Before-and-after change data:
##########
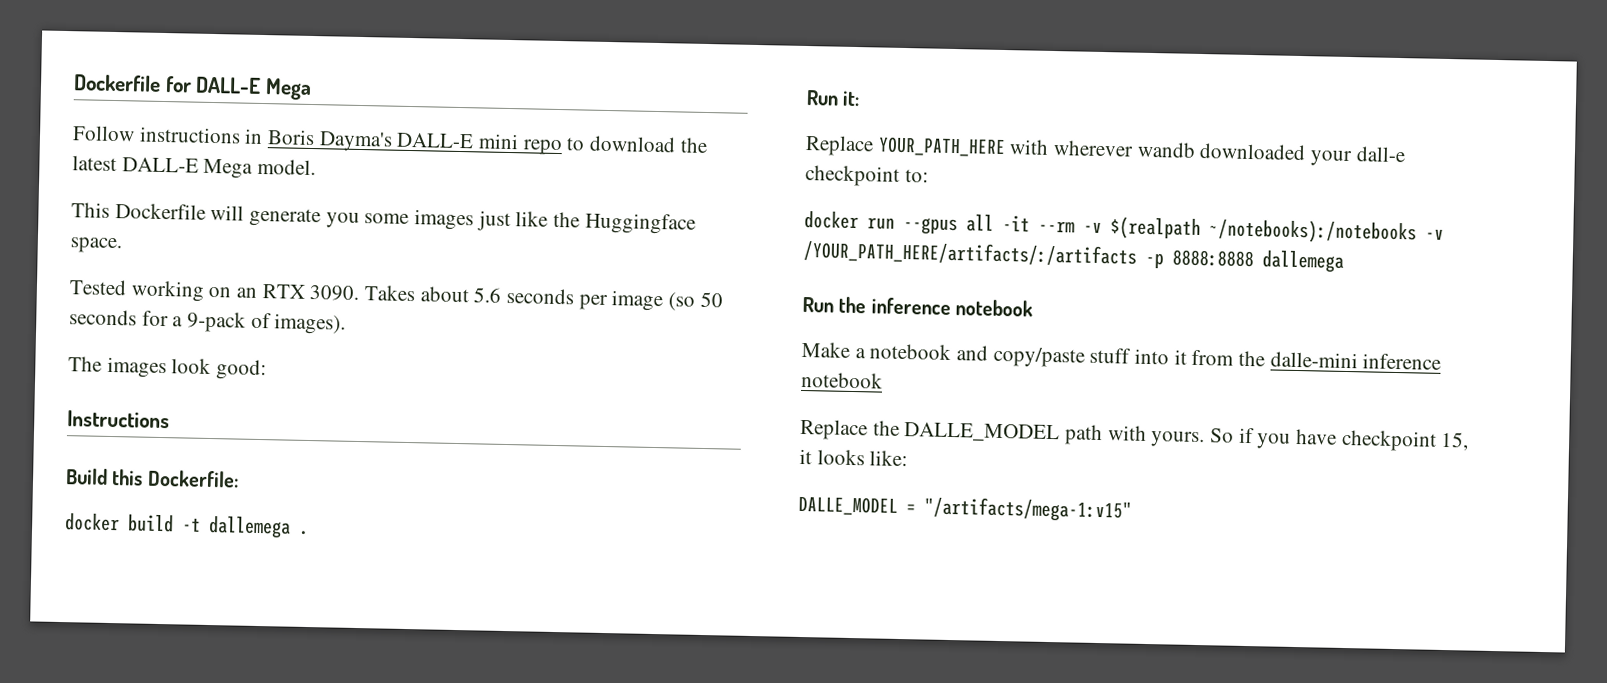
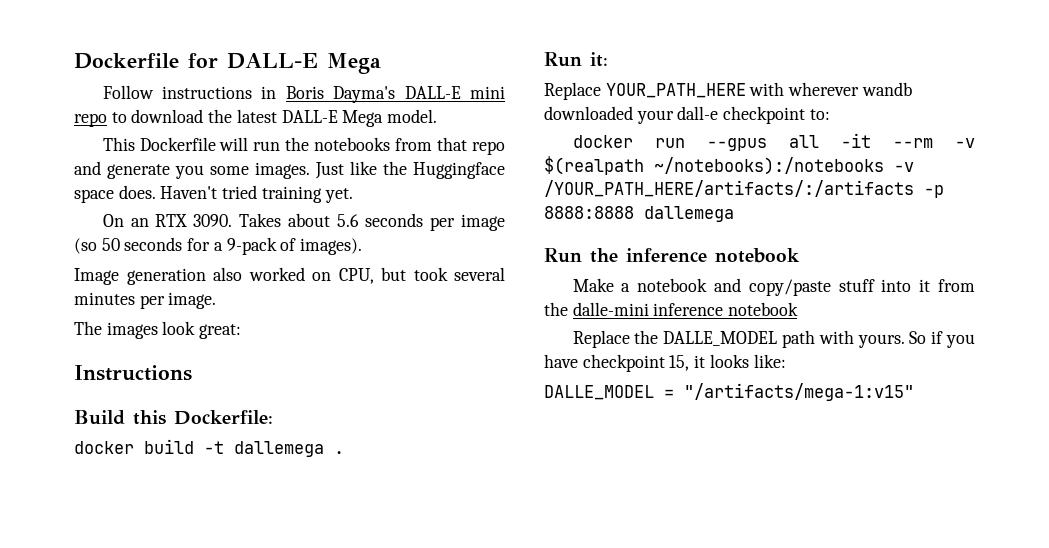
(245, 212) none -> [253,137,505,155] [74,161,101,175] run the notebooks from that repo and
[414,209,511,232] images just -> [255,162,344,179] images. Just
[70,237,122,254] [69,279,232,302] space. // Tested working on -> [74,185,353,203] [102,214,124,227] space does. Haven't tried training yet. // On
(347, 324) none -> [74,267,505,285] [74,292,217,309] // Image generation also worked on CPU, but took several minutes per image.
[216,359,268,381] good: -> [199,324,242,339] great:

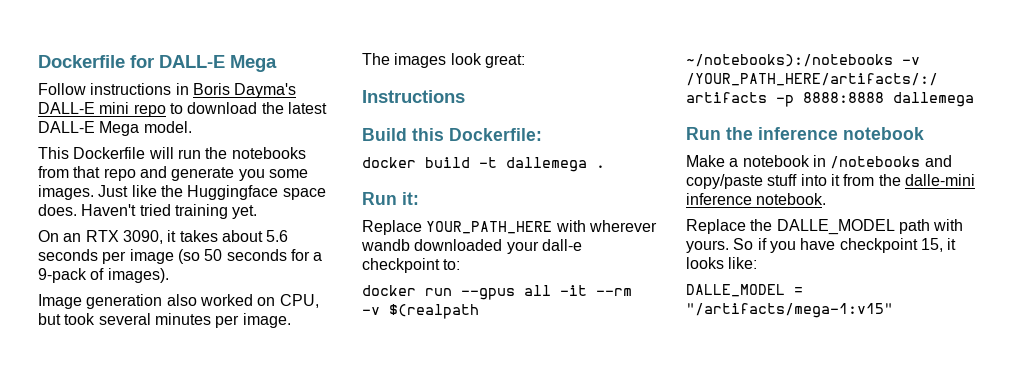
[193,213,282,227] 3090. Takes -> [122,230,218,244] 3090, it takes
(708, 285) none -> [812,155,921,169] in /notebooks
[728,302,799,316] notebook -> [756,193,827,205] notebook.

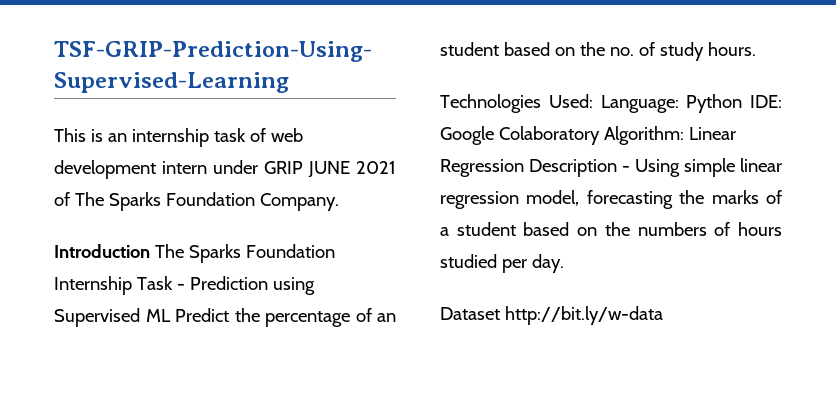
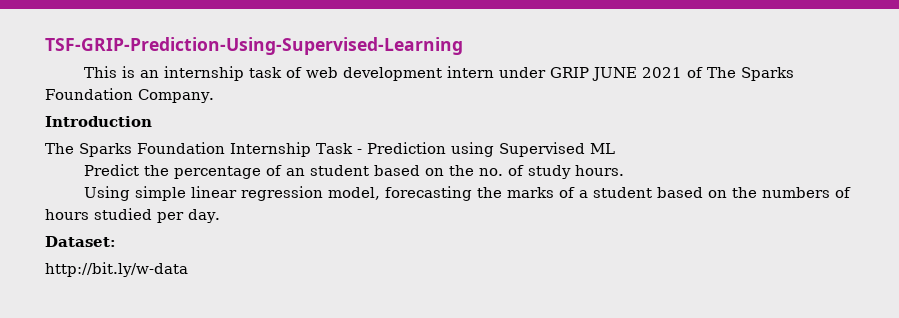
(150, 251) none -> (152, 121) //
(171, 315) none -> (615, 148) //
[440,94,782,113] [440,126,736,145] [440,159,630,177] Technologies Used: Language: Python IDE: Google Colaboratory Algorithm: Linear Regression Description - -> (624, 170) none
[440,307,500,320] Dataset -> [45,236,116,247] Dataset: //

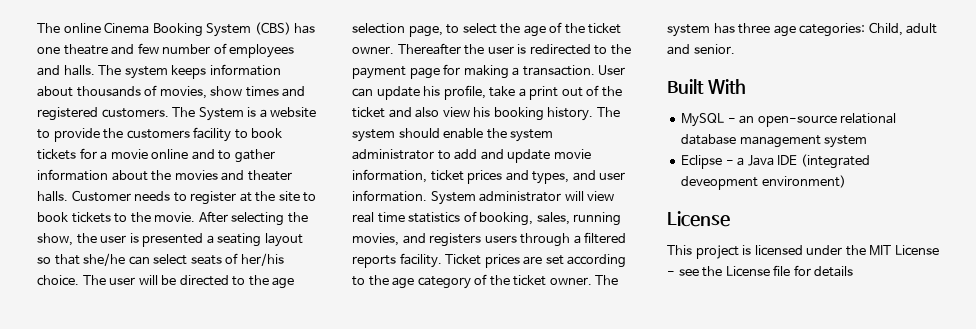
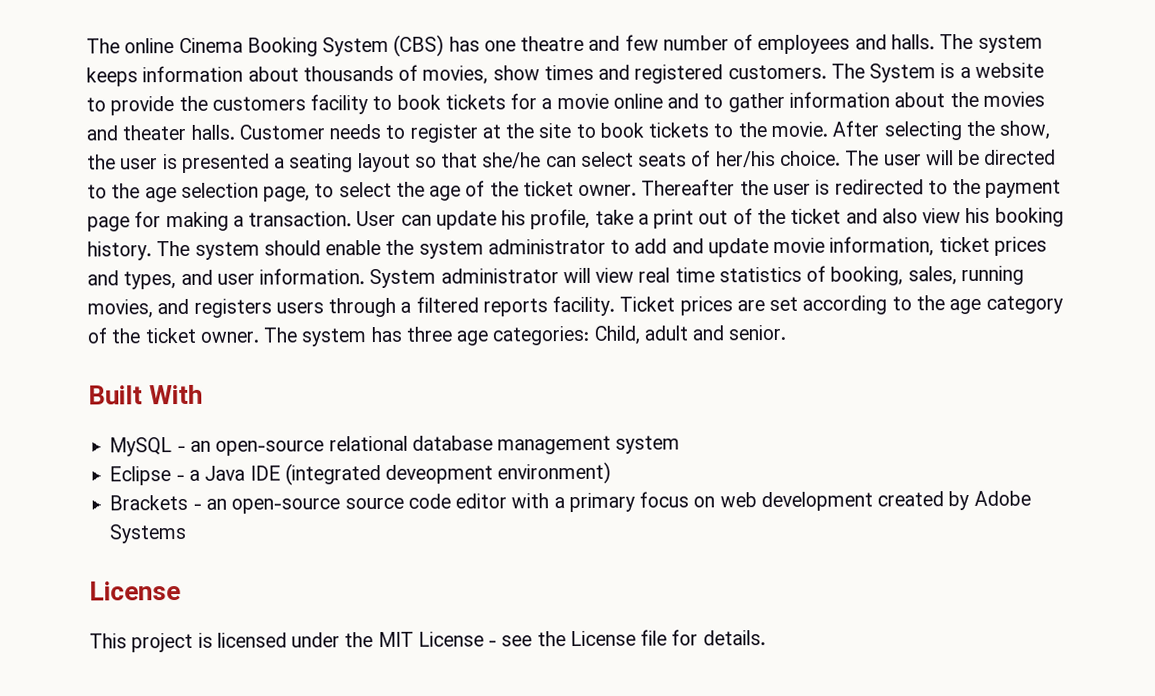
(846, 181) none -> [109,490,1031,514] [109,523,187,544] // Brackets - an open-source source code editor with a primary focus on web development created by Adobe Systems
[814,266,854,277] details -> [702,630,766,646] details.

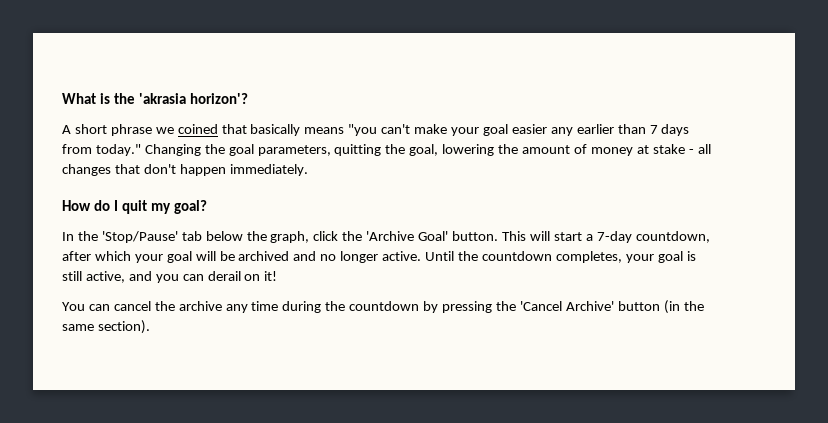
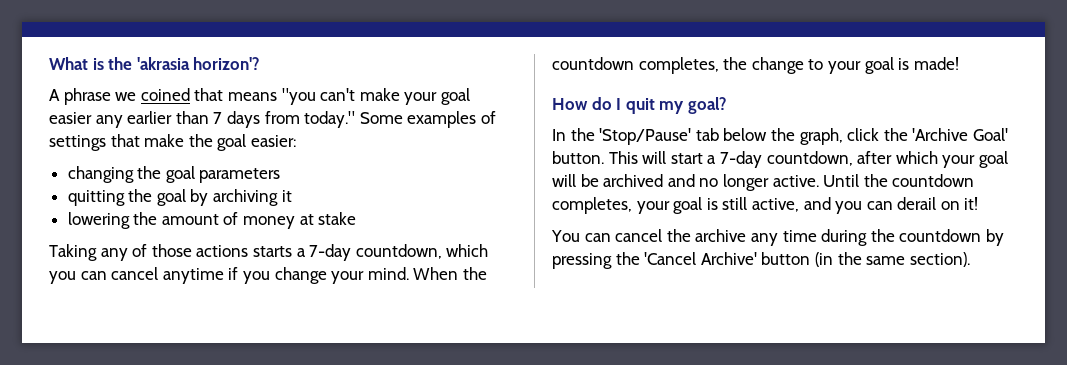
[74,124,107,134] short -> (60, 95) none
[250,124,301,136] basically -> (224, 94) none
[144,144,439,156] Changing the goal parameters, quitting the goal, -> [359,111,496,128] [49,134,296,151] [67,166,281,183] [67,189,292,206] Some examples of settings that make the goal easier: // changing the goal parameters // quitting the goal by archiving it //
[688,144,711,154] [62,164,308,176] - all changes that don't happen immediately. -> [49,244,489,261] [49,267,487,284] [552,57,959,74] // Taking any of those actions starts a 7-day countdown, which you can cancel anytime if you change your mind. When the countdown completes, the change to your goal is made!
##########
What needs to be done: Retype the records above exactly, pictures omitted.

Response to the exercise:
(245, 212) none -> [253,137,505,155] [74,161,101,175] run the notebooks from that repo and
[414,209,511,232] images just -> [255,162,344,179] images. Just
[70,237,122,254] [69,279,232,302] space. // Tested working on -> [74,185,353,203] [102,214,124,227] space does. Haven't tried training yet. // On
(347, 324) none -> [74,267,505,285] [74,292,217,309] // Image generation also worked on CPU, but took several minutes per image.
[216,359,268,381] good: -> [199,324,242,339] great:

[193,213,282,227] 3090. Takes -> [122,230,218,244] 3090, it takes
(708, 285) none -> [812,155,921,169] in /notebooks
[728,302,799,316] notebook -> [756,193,827,205] notebook.

(150, 251) none -> (152, 121) //
(171, 315) none -> (615, 148) //
[440,94,782,113] [440,126,736,145] [440,159,630,177] Technologies Used: Language: Python IDE: Google Colaboratory Algorithm: Linear Regression Description - -> (624, 170) none
[440,307,500,320] Dataset -> [45,236,116,247] Dataset: //

(846, 181) none -> [109,490,1031,514] [109,523,187,544] // Brackets - an open-source source code editor with a primary focus on web development created by Adobe Systems
[814,266,854,277] details -> [702,630,766,646] details.

[74,124,107,134] short -> (60, 95) none
[250,124,301,136] basically -> (224, 94) none
[144,144,439,156] Changing the goal parameters, quitting the goal, -> [359,111,496,128] [49,134,296,151] [67,166,281,183] [67,189,292,206] Some examples of settings that make the goal easier: // changing the goal parameters // quitting the goal by archiving it //
[688,144,711,154] [62,164,308,176] - all changes that don't happen immediately. -> [49,244,489,261] [49,267,487,284] [552,57,959,74] // Taking any of those actions starts a 7-day countdown, which you can cancel anytime if you change your mind. When the countdown completes, the change to your goal is made!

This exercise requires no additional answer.